DATA SUPPLIED

"""

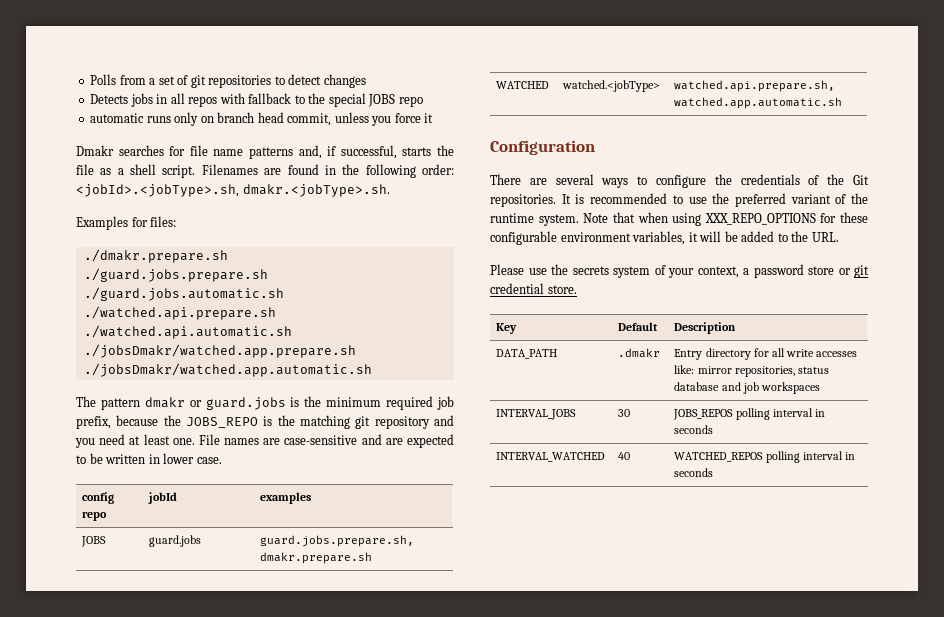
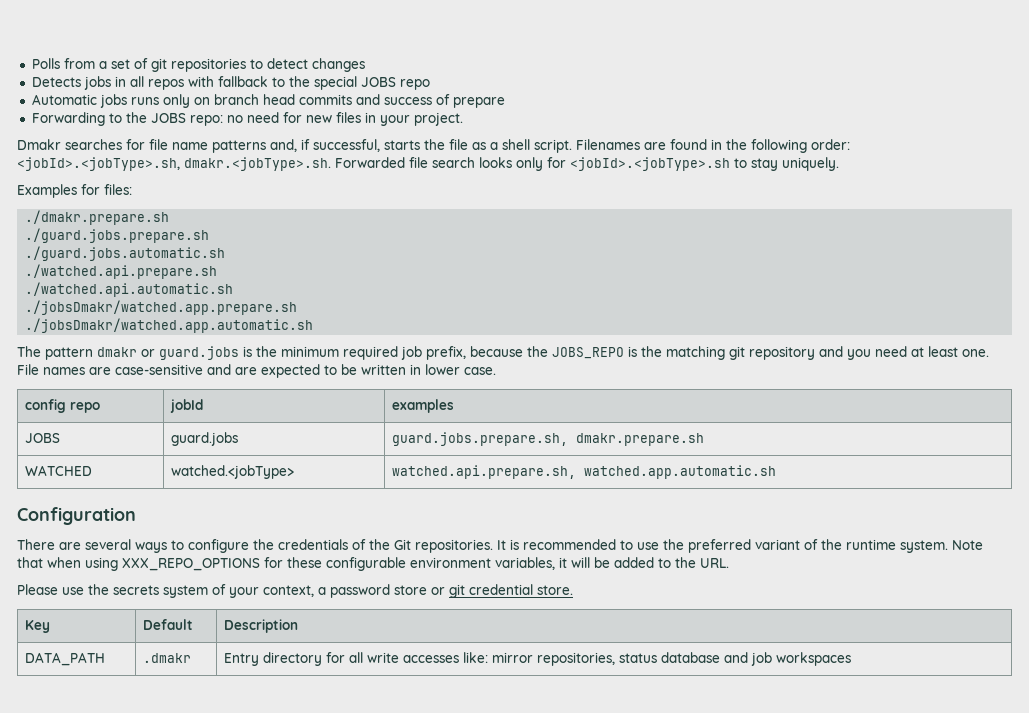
[90,113,145,123] automatic -> [31,94,127,108] Automatic jobs
[287,112,434,126] commit, unless you force it -> [298,94,505,108] [31,112,463,126] commits and success of prepare // Forwarding to the JOBS repo: no need for new files in your project.
(390, 190) none -> [335,157,839,171] Forwarded file search looks only for <jobId>.<jobType>.sh to stay uniquely.
[496,409,577,420] [618,409,631,417] [673,408,825,420] [674,425,714,434] [496,452,606,462] [618,452,631,460] [674,451,855,463] [674,468,714,477] // INTERVAL_JOBS | 30 | JOBS_REPOS polling interval in seconds // INTERVAL_WATCHED | 40 | WATCHED_REPOS polling interval in seconds -> (852, 659) none

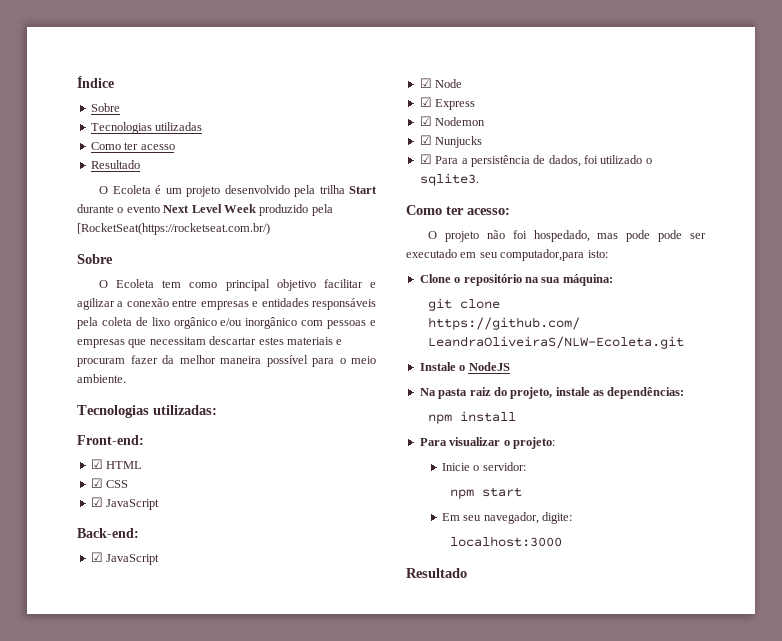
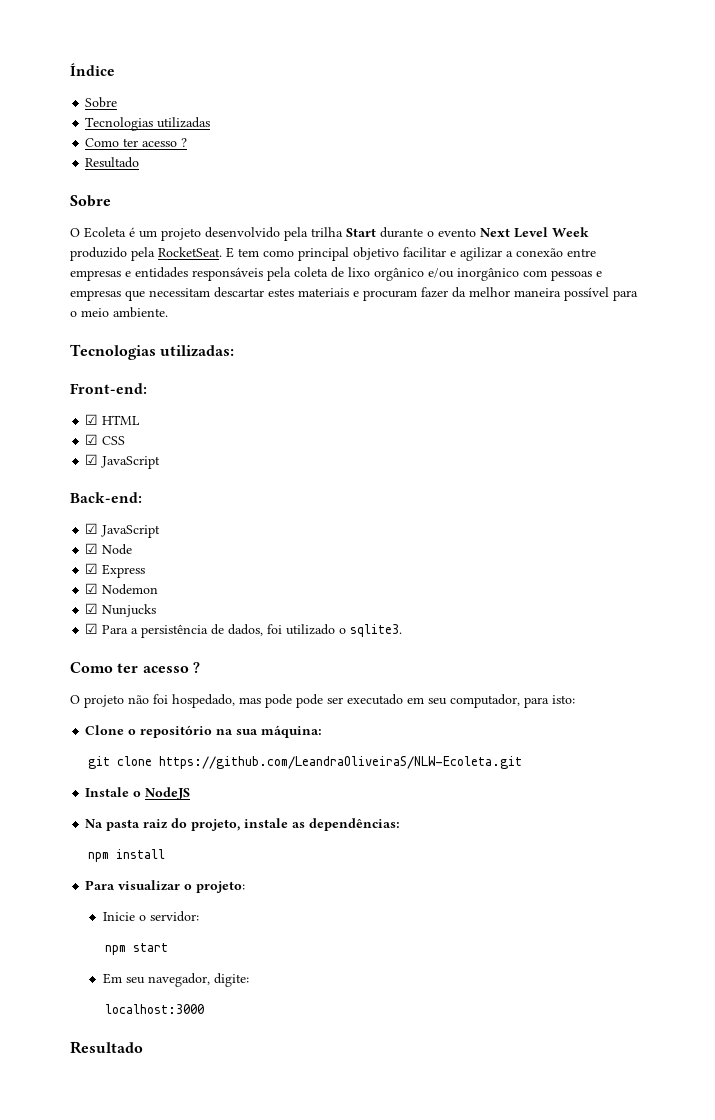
[90,160,140,169] // Resultado -> [181,138,188,147] [85,157,140,168] [70,195,111,207] ? // Resultado // Sobre
[77,223,270,235] [77,254,113,264] [99,279,155,288] [RocketSeat(https://rocketseat.com.br/) // Sobre // O Ecoleta -> [158,247,234,258] RocketSeat. E
[467,208,510,215] acesso: -> [142,662,200,673] acesso ?
[500,249,585,261] computador,para -> [450,694,549,708] computador, para

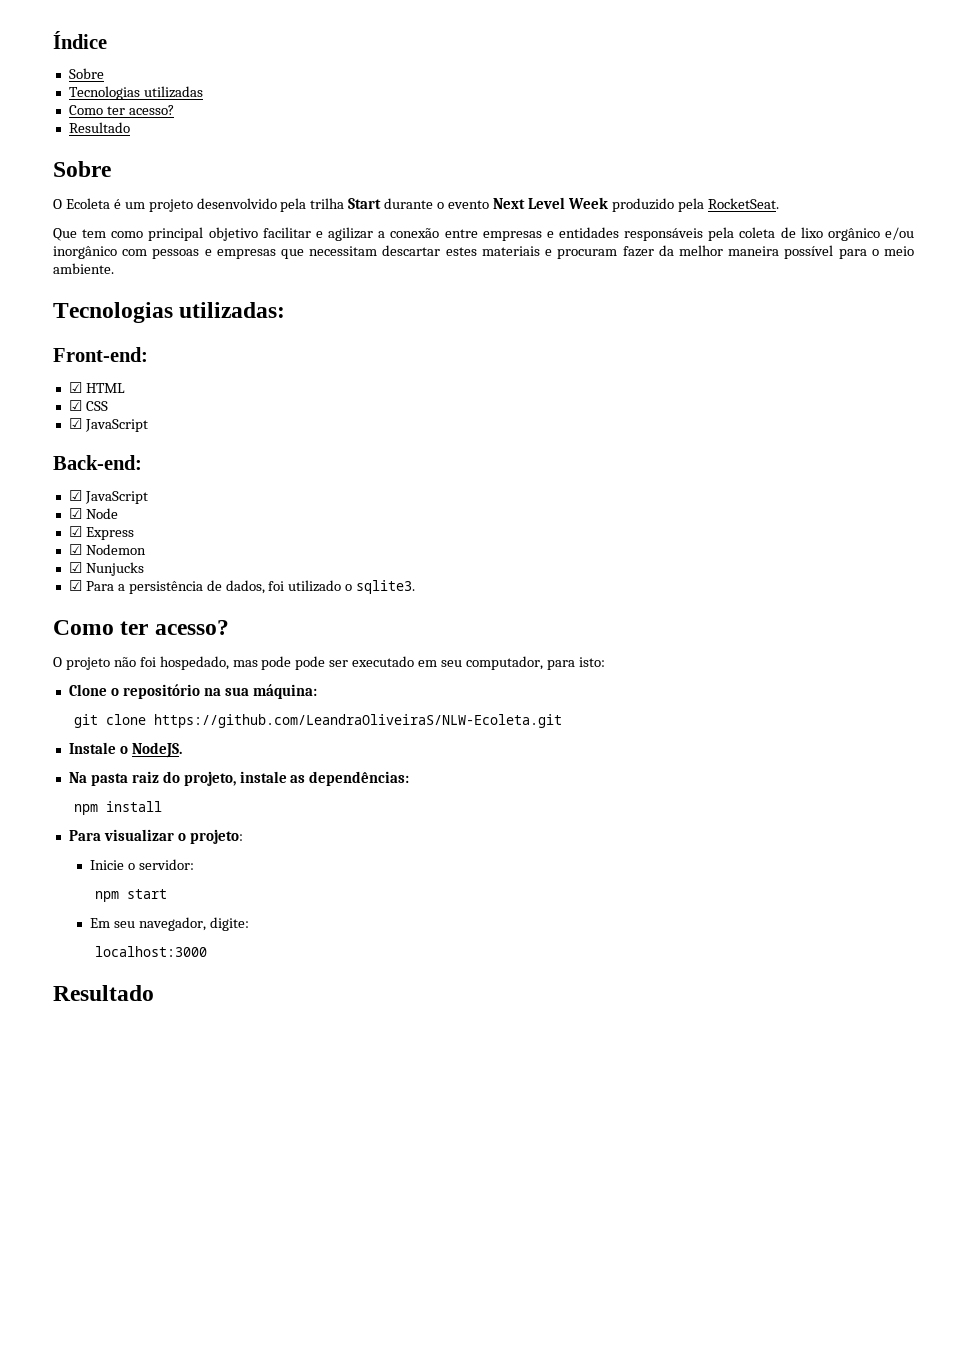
[142,138,188,147] acesso ? -> [128,105,174,115] acesso?
[226,247,234,258] E -> [53,228,77,241] // Que
[142,662,200,673] acesso ? -> [154,620,229,635] acesso?
[145,787,191,800] NodeJS -> [131,742,182,758] NodeJS.

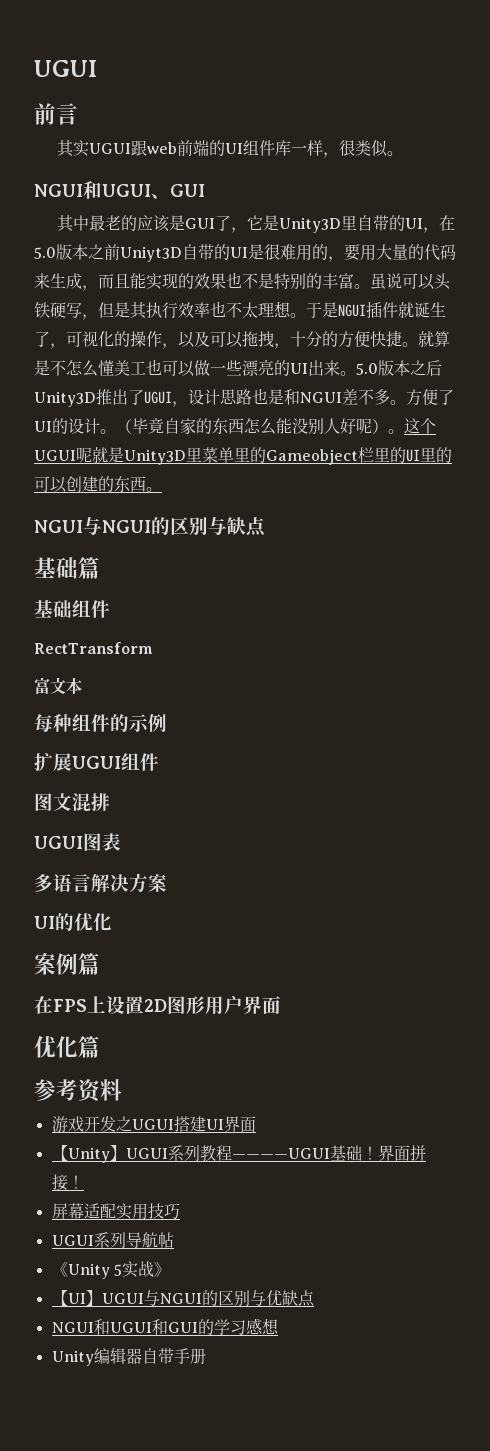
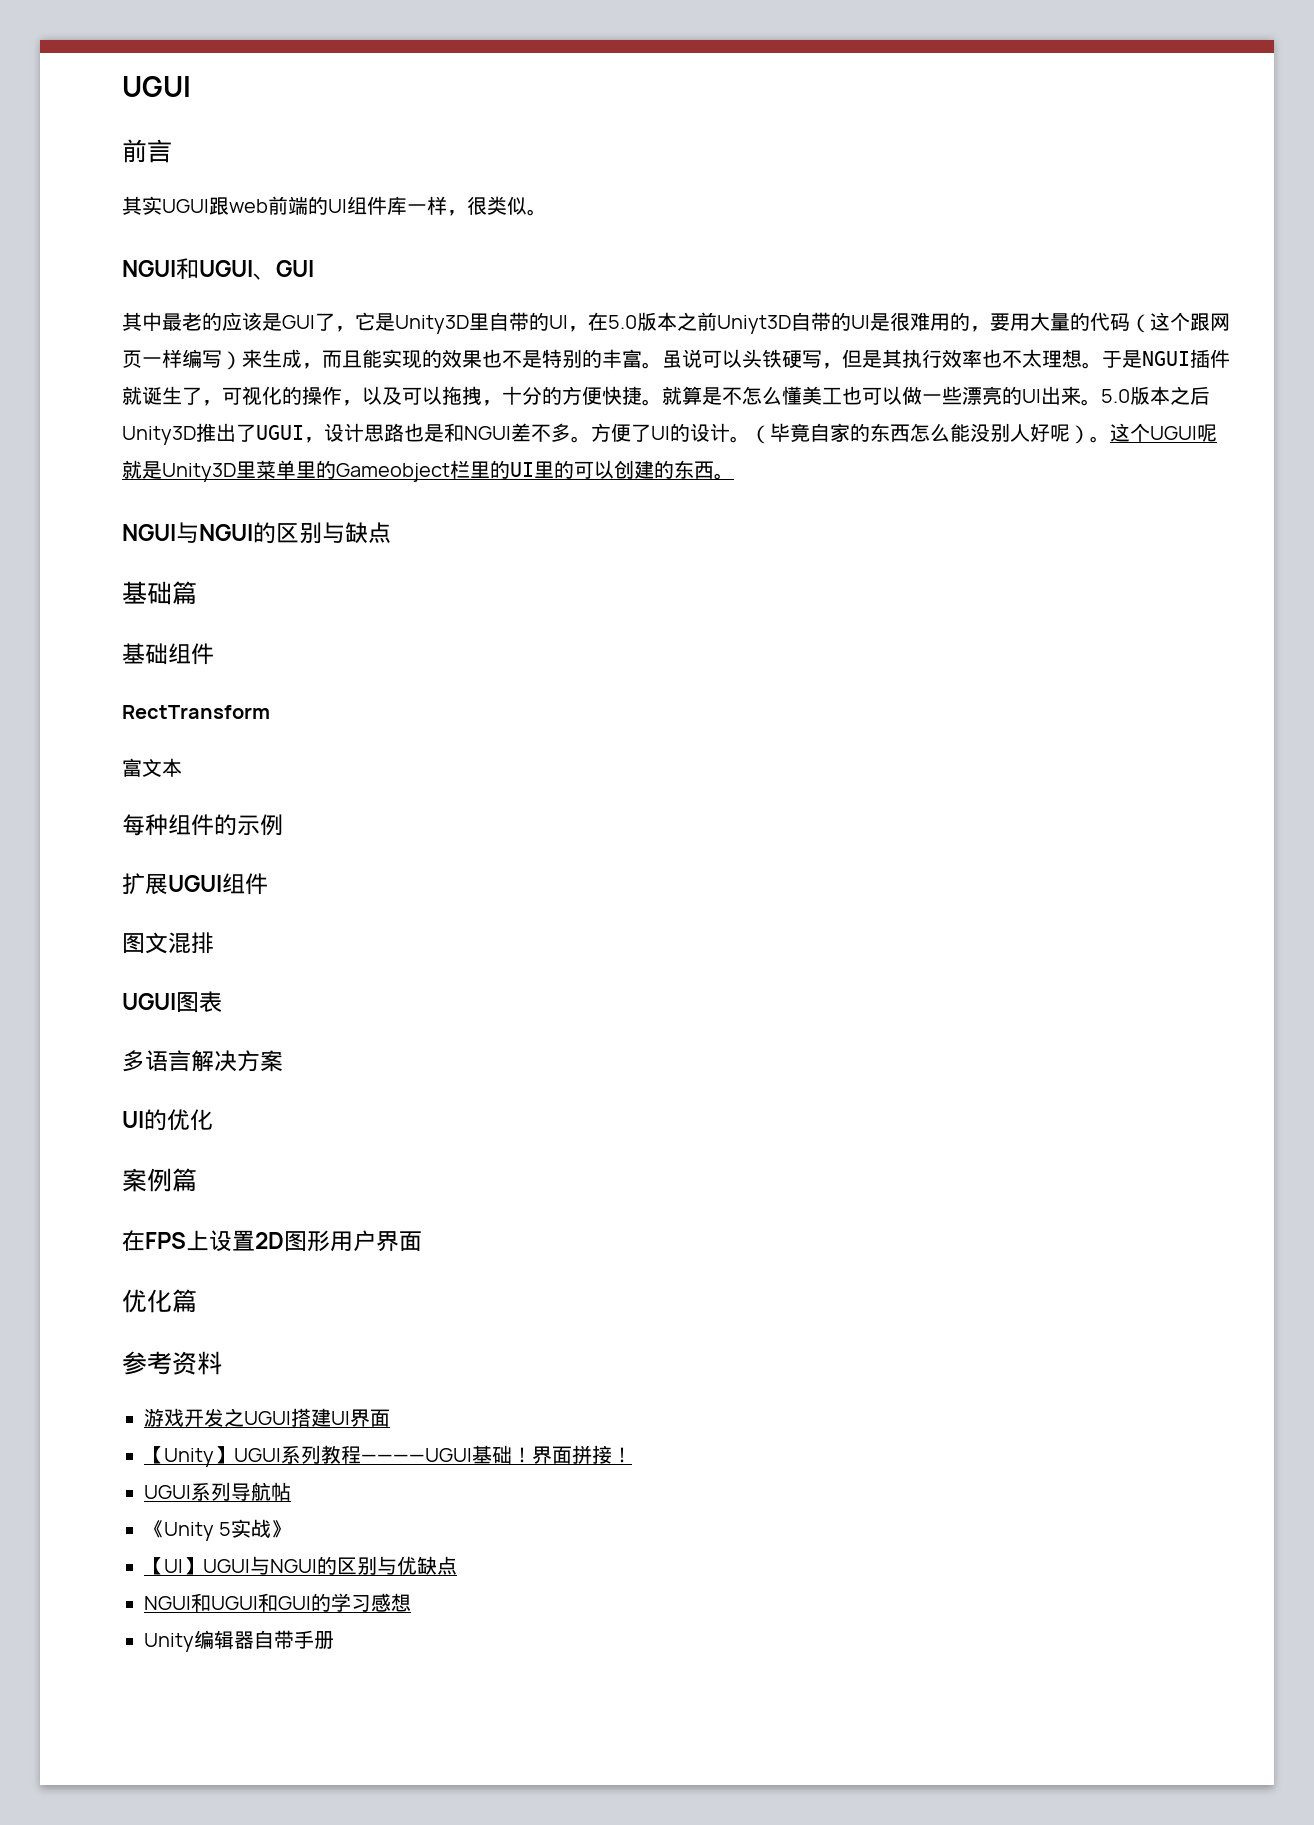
(456, 252) none -> [1130,312,1230,333] [122,349,242,370] （这个跟网页一样编写）
[51,1203,180,1220] // 屏幕适配实用技巧 -> (632, 1455) none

"""

WHAT TO WORK ON
Output, exactly and without pictures, the span of lines that starts at the line containing "[142,662,200,673] acesso ? ->" and ends at the last line above.

OUTPUT OF THE EXERCISE
[142,662,200,673] acesso ? -> [154,620,229,635] acesso?
[145,787,191,800] NodeJS -> [131,742,182,758] NodeJS.

(456, 252) none -> [1130,312,1230,333] [122,349,242,370] （这个跟网页一样编写）
[51,1203,180,1220] // 屏幕适配实用技巧 -> (632, 1455) none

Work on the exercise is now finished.